(Source data)
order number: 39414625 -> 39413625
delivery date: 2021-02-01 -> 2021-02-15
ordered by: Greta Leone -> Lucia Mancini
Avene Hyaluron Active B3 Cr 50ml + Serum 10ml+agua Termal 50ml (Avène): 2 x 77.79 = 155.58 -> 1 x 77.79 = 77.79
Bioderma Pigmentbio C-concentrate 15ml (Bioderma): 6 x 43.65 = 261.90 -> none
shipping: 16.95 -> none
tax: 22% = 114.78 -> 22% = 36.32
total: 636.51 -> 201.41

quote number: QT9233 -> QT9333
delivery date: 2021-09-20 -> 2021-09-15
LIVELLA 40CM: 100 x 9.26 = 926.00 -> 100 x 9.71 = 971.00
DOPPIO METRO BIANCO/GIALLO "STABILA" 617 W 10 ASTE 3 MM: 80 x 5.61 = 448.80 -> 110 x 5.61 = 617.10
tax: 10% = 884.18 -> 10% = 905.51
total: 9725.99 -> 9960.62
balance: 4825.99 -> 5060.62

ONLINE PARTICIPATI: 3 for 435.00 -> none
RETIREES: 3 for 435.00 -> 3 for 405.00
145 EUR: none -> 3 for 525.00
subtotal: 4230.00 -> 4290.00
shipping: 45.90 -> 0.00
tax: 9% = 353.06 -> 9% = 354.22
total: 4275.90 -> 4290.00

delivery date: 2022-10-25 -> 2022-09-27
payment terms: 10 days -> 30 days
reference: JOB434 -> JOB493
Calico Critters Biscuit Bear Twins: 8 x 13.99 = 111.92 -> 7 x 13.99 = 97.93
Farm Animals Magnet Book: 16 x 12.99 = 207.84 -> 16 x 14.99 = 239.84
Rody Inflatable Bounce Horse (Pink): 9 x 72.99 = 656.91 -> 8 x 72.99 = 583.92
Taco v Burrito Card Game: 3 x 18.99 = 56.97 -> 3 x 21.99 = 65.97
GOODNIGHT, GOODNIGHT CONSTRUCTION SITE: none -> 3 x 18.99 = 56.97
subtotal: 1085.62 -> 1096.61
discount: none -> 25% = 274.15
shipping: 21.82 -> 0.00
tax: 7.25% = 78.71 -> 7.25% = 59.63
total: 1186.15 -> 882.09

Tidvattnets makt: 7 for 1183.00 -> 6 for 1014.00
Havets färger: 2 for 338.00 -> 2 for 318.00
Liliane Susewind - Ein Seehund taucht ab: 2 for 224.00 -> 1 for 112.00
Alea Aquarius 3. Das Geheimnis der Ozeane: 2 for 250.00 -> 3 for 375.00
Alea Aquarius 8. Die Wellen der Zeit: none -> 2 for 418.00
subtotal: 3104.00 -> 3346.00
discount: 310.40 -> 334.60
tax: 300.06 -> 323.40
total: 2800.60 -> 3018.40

• _Exercise objective_
Go through the records and repeat each one exactly as written.

• _Reply_
order number: 39414625 -> 39413625
delivery date: 2021-02-01 -> 2021-02-15
ordered by: Greta Leone -> Lucia Mancini
Avene Hyaluron Active B3 Cr 50ml + Serum 10ml+agua Termal 50ml (Avène): 2 x 77.79 = 155.58 -> 1 x 77.79 = 77.79
Bioderma Pigmentbio C-concentrate 15ml (Bioderma): 6 x 43.65 = 261.90 -> none
shipping: 16.95 -> none
tax: 22% = 114.78 -> 22% = 36.32
total: 636.51 -> 201.41

quote number: QT9233 -> QT9333
delivery date: 2021-09-20 -> 2021-09-15
LIVELLA 40CM: 100 x 9.26 = 926.00 -> 100 x 9.71 = 971.00
DOPPIO METRO BIANCO/GIALLO "STABILA" 617 W 10 ASTE 3 MM: 80 x 5.61 = 448.80 -> 110 x 5.61 = 617.10
tax: 10% = 884.18 -> 10% = 905.51
total: 9725.99 -> 9960.62
balance: 4825.99 -> 5060.62

ONLINE PARTICIPATI: 3 for 435.00 -> none
RETIREES: 3 for 435.00 -> 3 for 405.00
145 EUR: none -> 3 for 525.00
subtotal: 4230.00 -> 4290.00
shipping: 45.90 -> 0.00
tax: 9% = 353.06 -> 9% = 354.22
total: 4275.90 -> 4290.00

delivery date: 2022-10-25 -> 2022-09-27
payment terms: 10 days -> 30 days
reference: JOB434 -> JOB493
Calico Critters Biscuit Bear Twins: 8 x 13.99 = 111.92 -> 7 x 13.99 = 97.93
Farm Animals Magnet Book: 16 x 12.99 = 207.84 -> 16 x 14.99 = 239.84
Rody Inflatable Bounce Horse (Pink): 9 x 72.99 = 656.91 -> 8 x 72.99 = 583.92
Taco v Burrito Card Game: 3 x 18.99 = 56.97 -> 3 x 21.99 = 65.97
GOODNIGHT, GOODNIGHT CONSTRUCTION SITE: none -> 3 x 18.99 = 56.97
subtotal: 1085.62 -> 1096.61
discount: none -> 25% = 274.15
shipping: 21.82 -> 0.00
tax: 7.25% = 78.71 -> 7.25% = 59.63
total: 1186.15 -> 882.09

Tidvattnets makt: 7 for 1183.00 -> 6 for 1014.00
Havets färger: 2 for 338.00 -> 2 for 318.00
Liliane Susewind - Ein Seehund taucht ab: 2 for 224.00 -> 1 for 112.00
Alea Aquarius 3. Das Geheimnis der Ozeane: 2 for 250.00 -> 3 for 375.00
Alea Aquarius 8. Die Wellen der Zeit: none -> 2 for 418.00
subtotal: 3104.00 -> 3346.00
discount: 310.40 -> 334.60
tax: 300.06 -> 323.40
total: 2800.60 -> 3018.40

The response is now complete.